EXTRACTED RECORDS START

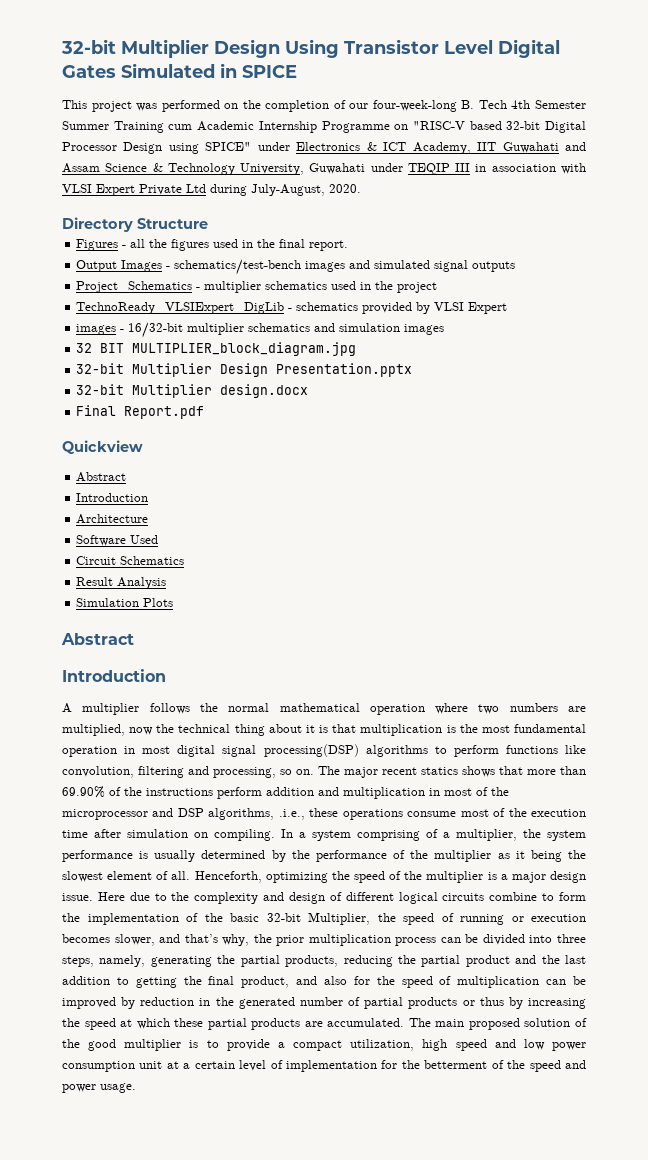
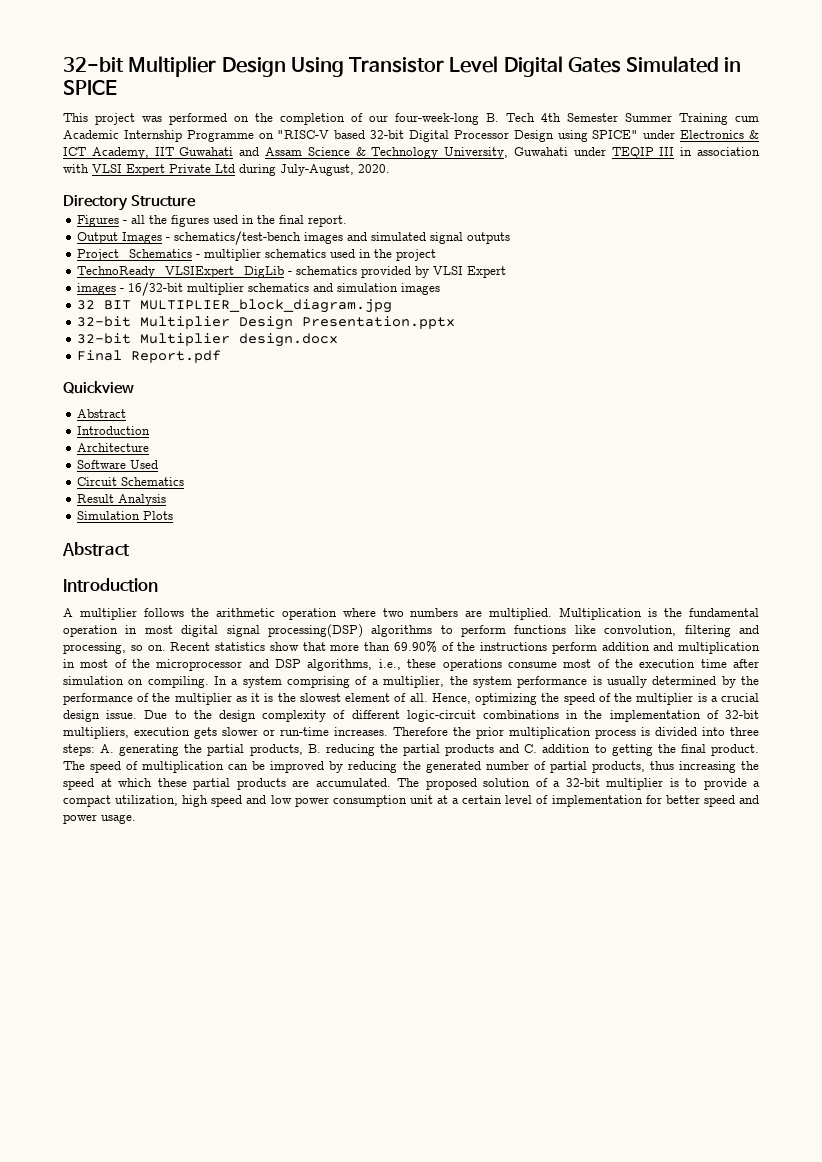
[228,703,360,712] normal mathematical -> [215,608,275,617] arithmetic
[62,724,510,736] multiplied, now the technical thing about it is that multiplication is the most -> [489,607,683,620] multiplied. Multiplication is the
[318,766,495,778] The major recent statics shows -> [170,642,299,651] Recent statistics show
[278,809,305,820] .i.e., -> [378,659,401,670] i.e.,
[530,850,562,862] being -> [264,693,274,702] is
[194,871,262,883] Henceforth, -> [431,693,471,704] Hence,
[511,872,546,883] major -> [720,693,759,702] crucial
[97,892,586,904] [62,912,586,925] [62,934,250,946] Here due to the complexity and design of different logical circuits combine to form the implementation of the basic 32-bit Multiplier, the speed of running or execution becomes slower, and that’s why, -> [144,710,760,722] [63,727,448,739] Due to the design complexity of different logic-circuit combinations in the implementation of 32-bit multipliers, execution gets slower or run-time increases. Therefore
[440,934,479,943] can be -> [641,727,650,736] is
[62,955,146,967] steps, namely, -> [63,744,115,756] steps: A.
(339, 961) none -> [307,744,321,753] B.
[465,955,586,967] product and the last -> [445,744,538,756] products and C.
[241,976,395,988] product, and also for the -> [710,744,759,756] [63,761,85,770] product. The
[140,997,211,1006] reduction in -> [348,761,398,773] reducing
[408,997,523,1009] products or thus by -> [591,761,674,773] products, thus
[435,1019,465,1027] main -> (419, 782) none
[62,1039,117,1051] the good -> [553,778,600,787] a 32-bit
[401,1060,526,1069] the betterment of the -> [665,795,700,804] better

EXTRACTED RECORDS END

### TASK GOAL
Drop the pictures and reproduce the rest of the data exactly.

### EXERCISE RESULT
[228,703,360,712] normal mathematical -> [215,608,275,617] arithmetic
[62,724,510,736] multiplied, now the technical thing about it is that multiplication is the most -> [489,607,683,620] multiplied. Multiplication is the
[318,766,495,778] The major recent statics shows -> [170,642,299,651] Recent statistics show
[278,809,305,820] .i.e., -> [378,659,401,670] i.e.,
[530,850,562,862] being -> [264,693,274,702] is
[194,871,262,883] Henceforth, -> [431,693,471,704] Hence,
[511,872,546,883] major -> [720,693,759,702] crucial
[97,892,586,904] [62,912,586,925] [62,934,250,946] Here due to the complexity and design of different logical circuits combine to form the implementation of the basic 32-bit Multiplier, the speed of running or execution becomes slower, and that’s why, -> [144,710,760,722] [63,727,448,739] Due to the design complexity of different logic-circuit combinations in the implementation of 32-bit multipliers, execution gets slower or run-time increases. Therefore
[440,934,479,943] can be -> [641,727,650,736] is
[62,955,146,967] steps, namely, -> [63,744,115,756] steps: A.
(339, 961) none -> [307,744,321,753] B.
[465,955,586,967] product and the last -> [445,744,538,756] products and C.
[241,976,395,988] product, and also for the -> [710,744,759,756] [63,761,85,770] product. The
[140,997,211,1006] reduction in -> [348,761,398,773] reducing
[408,997,523,1009] products or thus by -> [591,761,674,773] products, thus
[435,1019,465,1027] main -> (419, 782) none
[62,1039,117,1051] the good -> [553,778,600,787] a 32-bit
[401,1060,526,1069] the betterment of the -> [665,795,700,804] better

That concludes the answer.